Los momentos que Palencia más recuerda son cuando intentaron protestar por su detención. “Hicimos una huelga de hambre y otra huelga de sangre [autoinfringirse heridas], y nos amotinamos para que no entraran los guardias a nuestro bloque. Pero entraron. Una vez, nos echaron gas pimienta, que me cegó y me hizo arder todo el cuerpo. También me golpearon con un bolillo en la cara. Me abrió una herida profunda en la ceja, que me cerró una enfermera sin anestesia”, cuenta, quien hoy se reconoce como uno de los afortunados. Varios de sus compañeros de celda fueron impactados a quemarropa por balas de goma, lo que les provocó heridas graves, documentadas en un informe de Human Rights Watch.

Palencia también estuvo en “la isla”, como se le conoce a la celda de aislamiento y tortura del Cecot. “Me llevaron doblado, casi lamiendo el suelo. Lo único que pude ver antes de que me empezaran a patear y golpear con los bolillos fueron las botas negras. Me tuve que hacer el desmayado para que pararan”, rememora. “La isla”, según recuerda, tiene unas pocas celdas y un hueco mínimo en el que entraba la luz. Cada una consistía de un retrete y una pequeña cama de cemento.
La excarcelación fue repentina y sin aviso. Era 18 de julio. “A eso de las 3 de la mañana llegaron unos guardias y nos ordenaron a bañarnos. No podíamos estar seguros, pero varios empezamos a celebrar y a llorar porque lo más seguro era que nos liberaran”. Y así fue. Esa noche, Palencia ya no durmió en la celda en la que estuvo recluido lo que se sintieron años. Lo hizo en un hotel en La Guaira, cerca de Caracas. El horror había terminado. Trump había llegado a un acuerdo con el Gobierno de Nicolás Maduro para canjear a los más de 200 migrantes por presos en cárceles venezolanas, incluidos varios ciudadanos estadounidenses.
Echando la vista hacia atrás, no teme en calificar lo que le ocurrió como “la peor experiencia” de su vida. “Ser torturado por cuatro meses cuando uno es inocente es una verdadera pesadilla”, asevera. Palencia reniega de la política del Gobierno estadounidense sobre los migrantes, específicamente sobre los venezolanos. “Dicen que somos unos delincuentes, pero esos son ellos”.

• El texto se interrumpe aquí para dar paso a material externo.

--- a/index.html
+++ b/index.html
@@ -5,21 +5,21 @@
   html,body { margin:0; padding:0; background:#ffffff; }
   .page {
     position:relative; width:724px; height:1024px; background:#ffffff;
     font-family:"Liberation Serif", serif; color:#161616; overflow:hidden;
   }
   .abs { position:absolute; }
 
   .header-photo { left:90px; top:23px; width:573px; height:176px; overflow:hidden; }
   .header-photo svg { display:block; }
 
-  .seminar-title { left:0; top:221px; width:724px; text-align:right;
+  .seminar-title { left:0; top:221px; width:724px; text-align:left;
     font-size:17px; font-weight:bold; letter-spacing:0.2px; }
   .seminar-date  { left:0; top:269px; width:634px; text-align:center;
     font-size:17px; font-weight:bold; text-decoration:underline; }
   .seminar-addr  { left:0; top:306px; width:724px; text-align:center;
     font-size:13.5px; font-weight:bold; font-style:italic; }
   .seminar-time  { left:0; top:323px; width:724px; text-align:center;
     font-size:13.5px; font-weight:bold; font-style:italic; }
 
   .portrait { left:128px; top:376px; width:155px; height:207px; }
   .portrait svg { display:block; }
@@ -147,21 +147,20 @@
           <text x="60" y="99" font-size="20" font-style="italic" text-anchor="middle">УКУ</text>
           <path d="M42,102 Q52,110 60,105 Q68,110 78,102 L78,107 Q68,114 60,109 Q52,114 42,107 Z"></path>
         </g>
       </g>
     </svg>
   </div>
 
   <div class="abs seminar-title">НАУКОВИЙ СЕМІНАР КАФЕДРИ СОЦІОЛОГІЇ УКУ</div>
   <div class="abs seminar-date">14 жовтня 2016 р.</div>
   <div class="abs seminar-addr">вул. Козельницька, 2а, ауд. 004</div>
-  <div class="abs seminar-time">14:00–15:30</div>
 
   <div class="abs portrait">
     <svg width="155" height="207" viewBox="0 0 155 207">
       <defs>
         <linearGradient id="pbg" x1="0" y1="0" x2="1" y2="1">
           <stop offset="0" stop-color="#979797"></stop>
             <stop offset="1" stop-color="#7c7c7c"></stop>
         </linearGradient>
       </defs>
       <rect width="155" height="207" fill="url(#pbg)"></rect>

Tras unos meses en Venezuela, regresó a Bogotá, donde viven sus padres y su hija. “Lloré de la alegría cuando nos reencontramos. Solo le podía dar gracias a Dios por volver a estar con ella”, manifiesta.
Por lo demás, el regreso a la vida libre ha estado marcado por la incertidumbre. “Ha sido duro. Me fui con un propósito para allá, para poder comprar mis cosas. Volver significa comenzar de cero. Estoy peor que antes de irme. Salí con un problema del azúcar. De los golpes, el brazo no me da para hacer trabajo pesado”, lamenta. Aparte de las dolencias físicas, cuenta que duerme poco y que a veces se despierta conmocionado. Trabaja con su moto como conductor de plataformas para seguir apoyando a su familia. Preguntado sobre si regresaría a Estados Unidos, es contundente: “Si me dan papeles, sí. Pero yo no vuelvo a estar preso nunca más”.